Start of Data shown

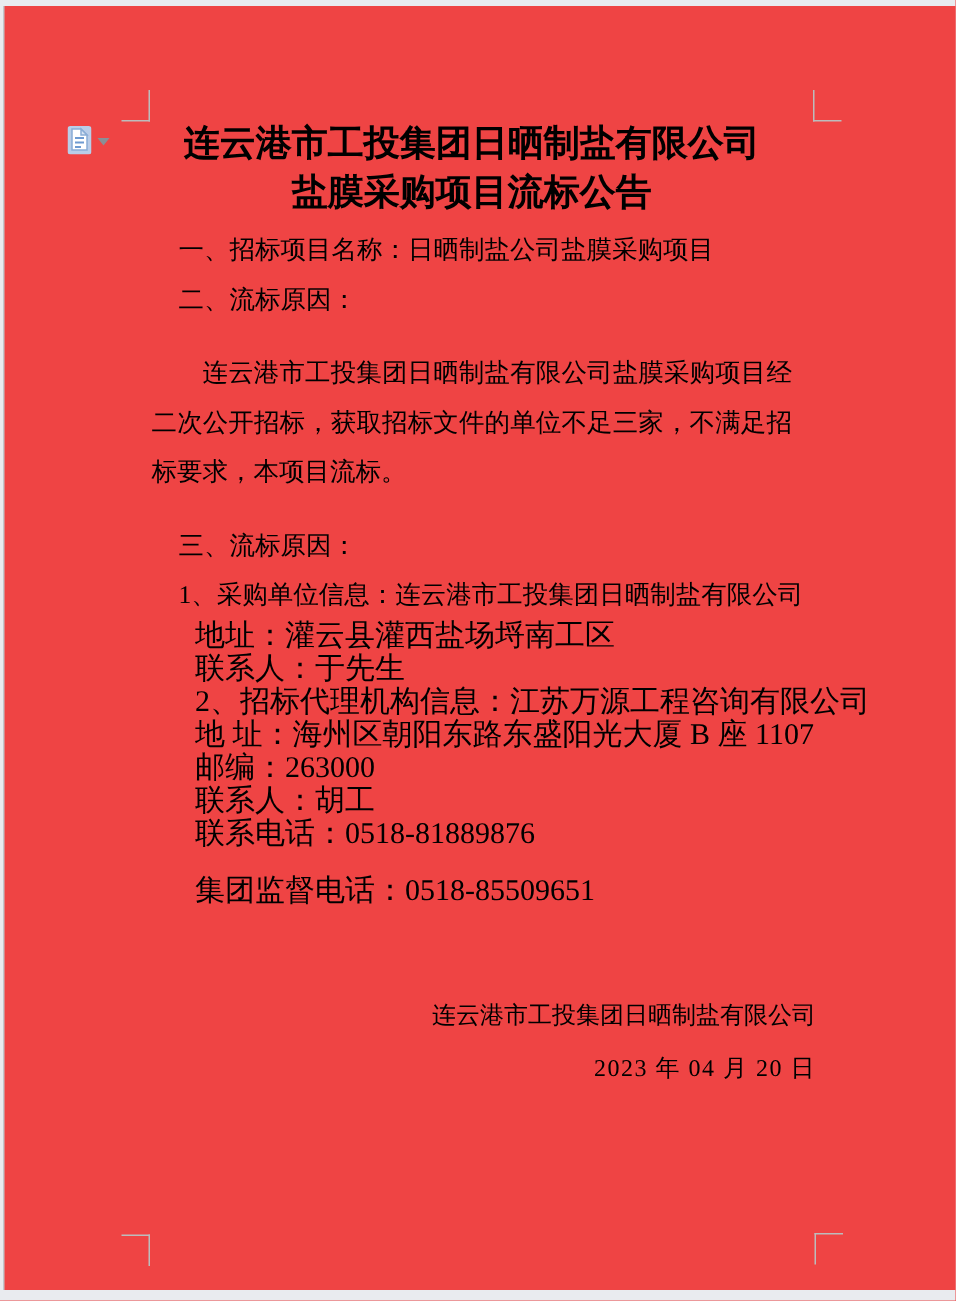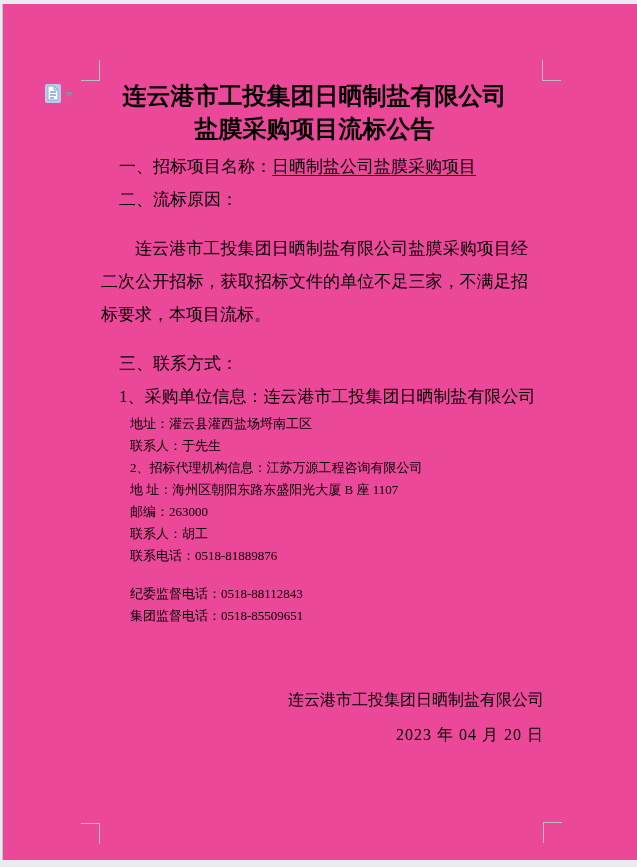--- a/index.html
+++ b/index.html
@@ -8,21 +8,21 @@
     background:#e9ebef;
     font-family:"Liberation Serif","DejaVu Serif",serif;
     color:#000;
     overflow:hidden;
     position:relative;
   }
   .page{
     position:absolute;
     left:2px;top:4px;
     width:634px;height:856px;
-    background:#ec4899;
+    background:#ef4444;
     border-left:1px solid #c3c7cc;
   }
   
   .crop-mark{position:absolute;width:18px;height:20px;}
   .crop-mark.tl{left:78px;top:56px;border-right:1px solid #bcbcbc;border-bottom:1px solid #bcbcbc;}
   .crop-mark.tr{left:539px;top:56px;border-left:1px solid #bcbcbc;border-bottom:1px solid #bcbcbc;}
   .crop-mark.bl{left:78px;top:819px;border-right:1px solid #bcbcbc;border-top:1px solid #bcbcbc;}
   .crop-mark.br{left:540px;top:818px;border-left:1px solid #bcbcbc;border-top:1px solid #bcbcbc;}
   
   .paste-widget{
@@ -45,29 +45,29 @@
   .title-line{
     text-align:center;
     font-weight:bold;
     font-size:24px;
     line-height:33px;
     white-space:nowrap;
   }
   .title-block{margin-top:76px;}
   .sec{margin:0;text-indent:2em;white-space:nowrap;}
   .sec.first{margin-top:4px;}
-  .underlined{text-decoration:underline;text-underline-offset:3px;}
+  .underlined{text-underline-offset:3px;}
   .body-para{
     margin:16px;
     text-indent:2em;
     text-align:justify;
   }
   .contact-block{
     margin-left:45px;
-    font-size:13px;
+    font-size:20px;
     line-height:22px;
   }
   .contact-line{white-space:nowrap;}
   .supervision{margin-top:16px;}
   .signature-block{
     margin-top:56px;
     text-align:right;
     font-size:16px;
     line-height:33px;
   }
@@ -101,36 +101,35 @@
       <div class="title-line">连云港市工投集团日晒制盐有限公司</div>
       <div class="title-line">盐膜采购项目流标公告</div>
     </div>
 
     <p class="sec first"><span>一、招标项目名称：</span><span class="underlined">日晒制盐公司盐膜采购项目</span></p>
 
     <p class="sec">二、流标原因：</p>
 
     <p class="body-para">连云港市工投集团日晒制盐有限公司盐膜采购项目经二次公开招标，获取招标文件的单位不足三家，不满足招标要求，本项目流标。</p>
 
-    <p class="sec">三、联系方式：</p>
+    <p class="sec">三、流标原因：</p>
 
     <p class="sec">1、采购单位信息：连云港市工投集团日晒制盐有限公司</p>
 
     <div class="contact-block">
       <div class="contact-line">地址：灌云县灌西盐场埒南工区</div>
       <div class="contact-line">联系人：于先生</div>
       <div class="contact-line">2、招标代理机构信息：江苏万源工程咨询有限公司</div>
       <div class="contact-line">地 址：海州区朝阳东路东盛阳光大厦 B 座 1107</div>
       <div class="contact-line">邮编：263000</div>
       <div class="contact-line">联系人：胡工</div>
       <div class="contact-line">联系电话：0518-81889876</div>
     </div>
 
     <div class="contact-block supervision">
-      <div class="contact-line">纪委监督电话：0518-88112843</div>
       <div class="contact-line">集团监督电话：0518-85509651</div>
     </div>
 
     <div class="signature-block">
       <div class="sig-company">连云港市工投集团日晒制盐有限公司</div>
       <div class="sig-date">2023 年 04 月 20 日</div>
     </div>
 
   </div>
 </div>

End of Data shown

Brief: In the listing above, take the line containing "-45,29 +45,29 @@" as the start and write out every line through the last one exactly, with nothing added.

Completed task:
@@ -45,29 +45,29 @@
   .title-line{
     text-align:center;
     font-weight:bold;
     font-size:24px;
     line-height:33px;
     white-space:nowrap;
   }
   .title-block{margin-top:76px;}
   .sec{margin:0;text-indent:2em;white-space:nowrap;}
   .sec.first{margin-top:4px;}
-  .underlined{text-decoration:underline;text-underline-offset:3px;}
+  .underlined{text-underline-offset:3px;}
   .body-para{
     margin:16px;
     text-indent:2em;
     text-align:justify;
   }
   .contact-block{
     margin-left:45px;
-    font-size:13px;
+    font-size:20px;
     line-height:22px;
   }
   .contact-line{white-space:nowrap;}
   .supervision{margin-top:16px;}
   .signature-block{
     margin-top:56px;
     text-align:right;
     font-size:16px;
     line-height:33px;
   }
@@ -101,36 +101,35 @@
       <div class="title-line">连云港市工投集团日晒制盐有限公司</div>
       <div class="title-line">盐膜采购项目流标公告</div>
     </div>
 
     <p class="sec first"><span>一、招标项目名称：</span><span class="underlined">日晒制盐公司盐膜采购项目</span></p>
 
     <p class="sec">二、流标原因：</p>
 
     <p class="body-para">连云港市工投集团日晒制盐有限公司盐膜采购项目经二次公开招标，获取招标文件的单位不足三家，不满足招标要求，本项目流标。</p>
 
-    <p class="sec">三、联系方式：</p>
+    <p class="sec">三、流标原因：</p>
 
     <p class="sec">1、采购单位信息：连云港市工投集团日晒制盐有限公司</p>
 
     <div class="contact-block">
       <div class="contact-line">地址：灌云县灌西盐场埒南工区</div>
       <div class="contact-line">联系人：于先生</div>
       <div class="contact-line">2、招标代理机构信息：江苏万源工程咨询有限公司</div>
       <div class="contact-line">地 址：海州区朝阳东路东盛阳光大厦 B 座 1107</div>
       <div class="contact-line">邮编：263000</div>
       <div class="contact-line">联系人：胡工</div>
       <div class="contact-line">联系电话：0518-81889876</div>
     </div>
 
     <div class="contact-block supervision">
-      <div class="contact-line">纪委监督电话：0518-88112843</div>
       <div class="contact-line">集团监督电话：0518-85509651</div>
     </div>
 
     <div class="signature-block">
       <div class="sig-company">连云港市工投集团日晒制盐有限公司</div>
       <div class="sig-date">2023 年 04 月 20 日</div>
     </div>
 
   </div>
 </div>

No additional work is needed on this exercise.